Au deuxième étage de la faculté des sciences techniques de Novi Sad, Milica termine son trait d’eye-liner, emmitouflée dans son plaid en plein mois de mai. Étudiante en management dans l’ingénierie, elle a aménagé son chez-soi dans une petite salle de classe, qu’elle partage avec deux autres colocataires. Cet endroit est plus « cosy » que les autres immenses salles de classe aménagées en dortoir, où une trentaine de matelas sont alignés sur le sol. Milica est épuisée. Elle n’est pas rentrée voir ses parents depuis le début du blocage de sa faculté, en décembre dernier. Elle a ses hauts et ses bas, ses crises de larmes, mais pas question d’abandonner. « J’aurais honte de ne pas être là. Je fais ça pour les gens qui pensent que l’on peut changer les choses. » Milica veut pouvoir marcher dans la rue sans que les bâtiments ne s’écroulent sur elle.

Envers le mouvement, la solidarité est indéniable. Les habitants passent avec des vivres et des couvertures en soutien aux étudiants. Au tribunal de Novi Sad, en ce mois de mai, des étudiants et citoyens se relaient jour et nuit pour dénoncer la détention prolongée, jugée illégale et arbitraire, de six activistes. Liliana et Goldi, deux mamies, servent le café et n’hésitent pas à faire des câlins de réconfort. Sanja, mère de trois enfants, vient tout juste de déposer des œufs durs, quelques spécialités locales et un peu d’argent. « Quand ils donnent de la nourriture, pleurent avec toi, ça donne l’énergie de continuer », partage Nikolina, une étudiante de la faculté de philosophie. Une de ses enseignantes de français, Vanja Manić-Manić, passe de groupe en groupe autour du tribunal pour soutenir ses étudiants. Comme ses collègues et les doyens des facultés, elle est là depuis le début des blocages, malgré la réduction partielle de leur salaire.

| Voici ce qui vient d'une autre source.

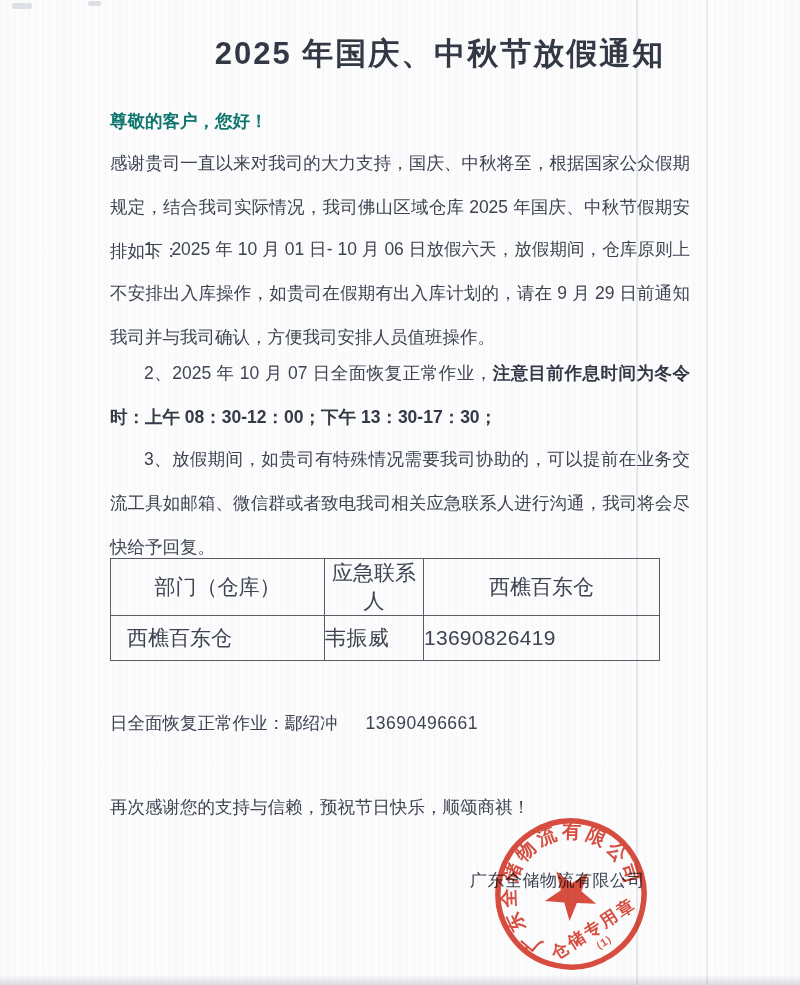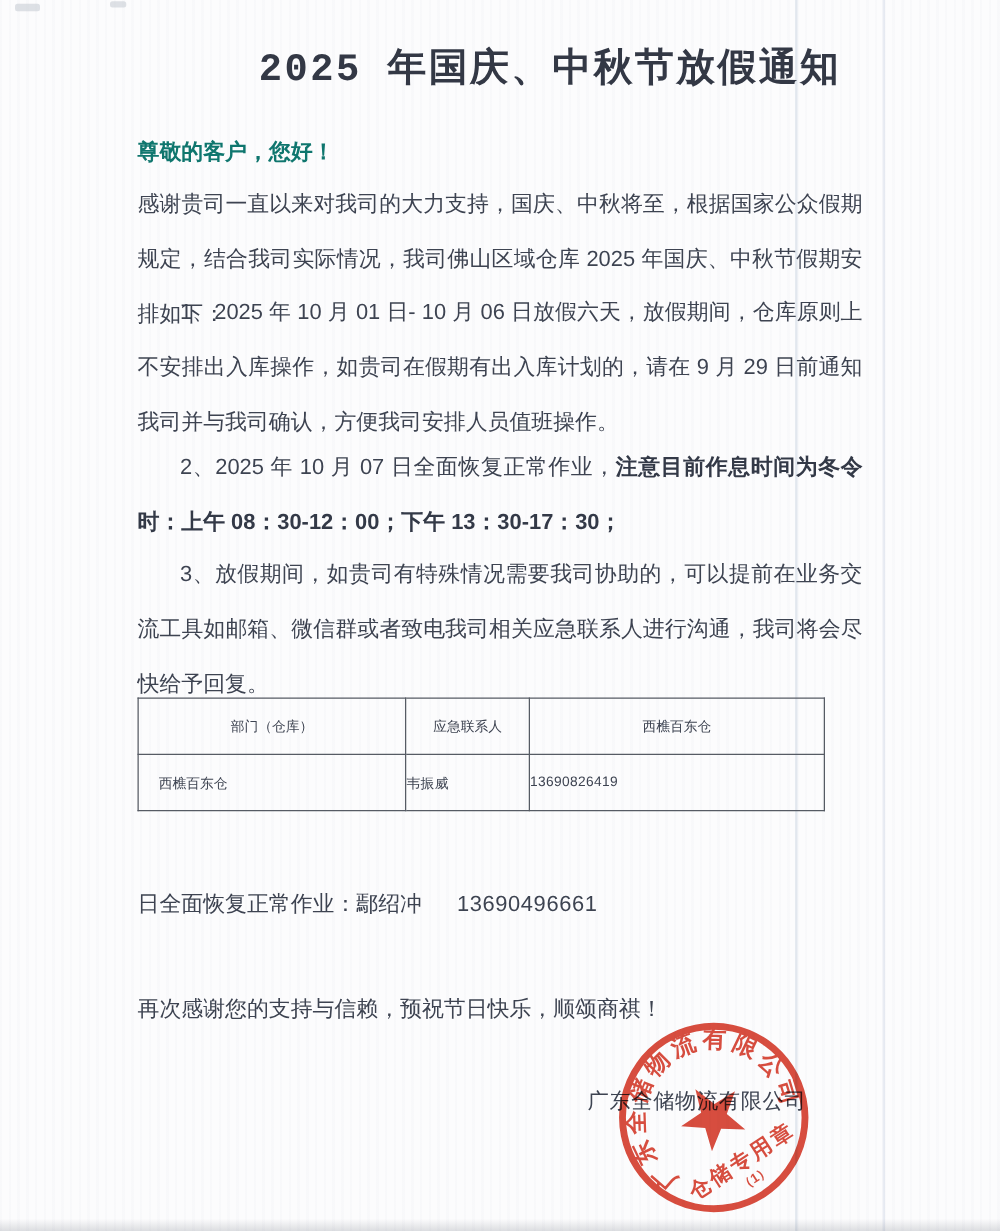--- a/index.html
+++ b/index.html
@@ -30,7 +30,7 @@
   .doc-title{
     position:absolute;top:33px;left:110px;width:660px;
     text-align:center;
-    font-family:Liberation Mono, monospace;
+    font-family:Liberation Sans, sans-serif;
     font-size:31px;font-weight:600;letter-spacing:2px;
     color:#333845;margin:0;
   }

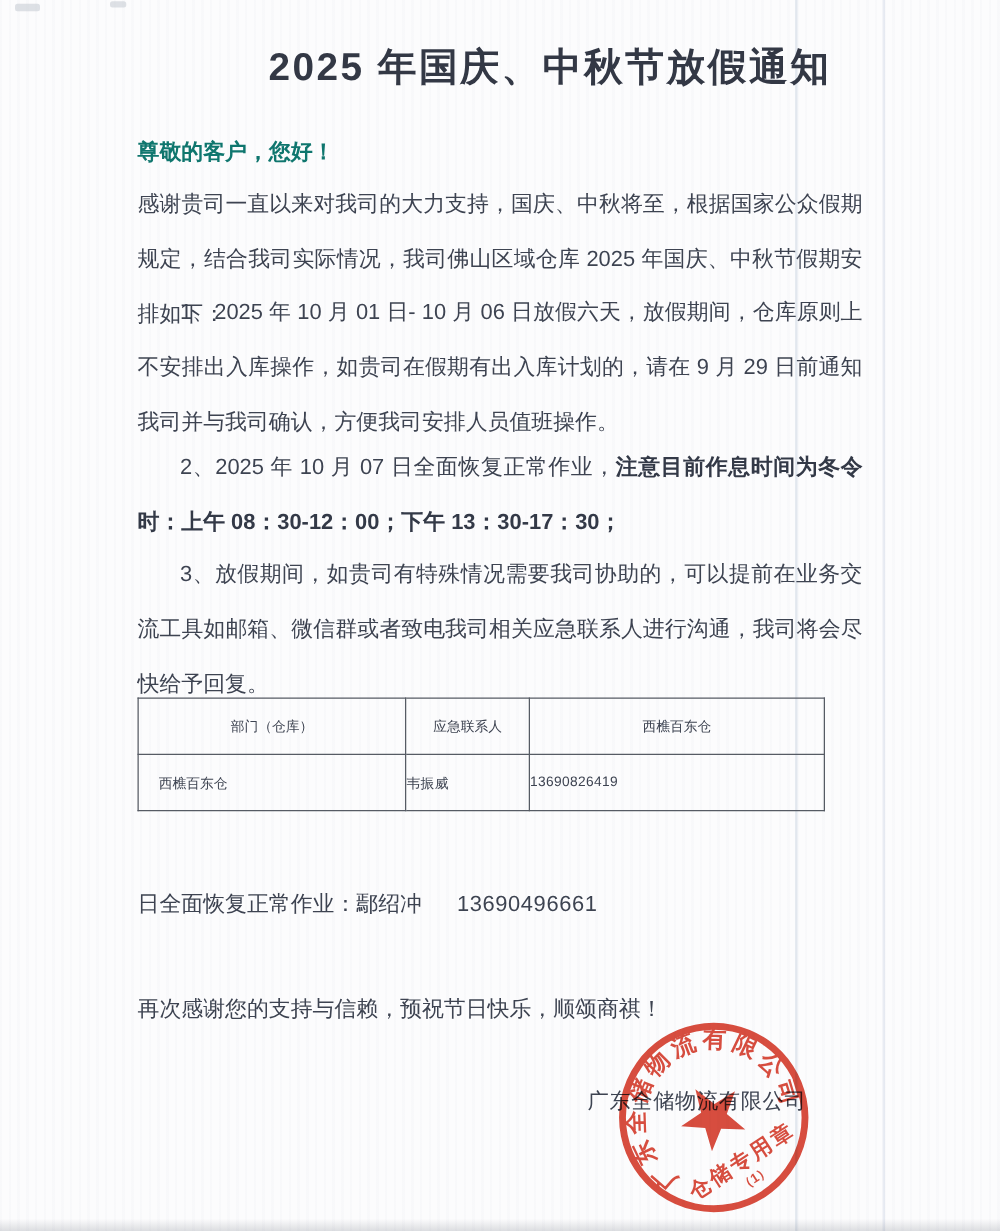--- a/index.html
+++ b/index.html
@@ -50,7 +50,7 @@
   table.contacts{
     position:absolute;left:110px;top:558px;
     width:550px;border-collapse:collapse;table-layout:fixed;
-    font-size:11px;color:#3d4351;
+    font-size:21px;color:#3d4351;
   }
   table.contacts td,table.contacts th{
     border:1.6px solid #565b64;height:44px;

Le mouvement étudiant a ainsi fait bouger une partie de la population. Des « Zbor », assemblées citoyennes inspirées des plenums étudiants, émergent dans les quartiers des villes. Mais si cette solidarité permet de maintenir la mobilisation étudiante, elle ne suffit plus. « Les gens viennent en manifestation, c’est super. Mais après, ils rentrent chez eux le soir. Nous, on retourne dans nos universités. C’est énormément de sacrifices, ils n’en ont pas conscience, assène Teodora. Nous ne pouvons pas y arriver seuls. » Les syndicats des travailleurs, mobilisés le 1er mai, n’ont pas embrayé. 

« Les étudiants pensaient pouvoir changer le système. Mais le réformer, ça prend des années. Ils se rassemblent maintenant autour d’un même but : les élections libres [non manipulées par le pouvoir en place, ndlr]. Pour beaucoup, la sortie de Vučić serait une première étape », explique Igor Štiks. Le mouvement bascule dans le champ politique. Devant le refus du gouvernement de satisfaire leurs demandes sur le fond, les étudiants ont appelé le 5 mai à organiser des élections anticipées. Un espoir rejeté par le président Vučić, dix jours plus tard. « Cette histoire est terminée », a-t-il prétendu. À moins qu’elle ne rebondisse une fois de plus.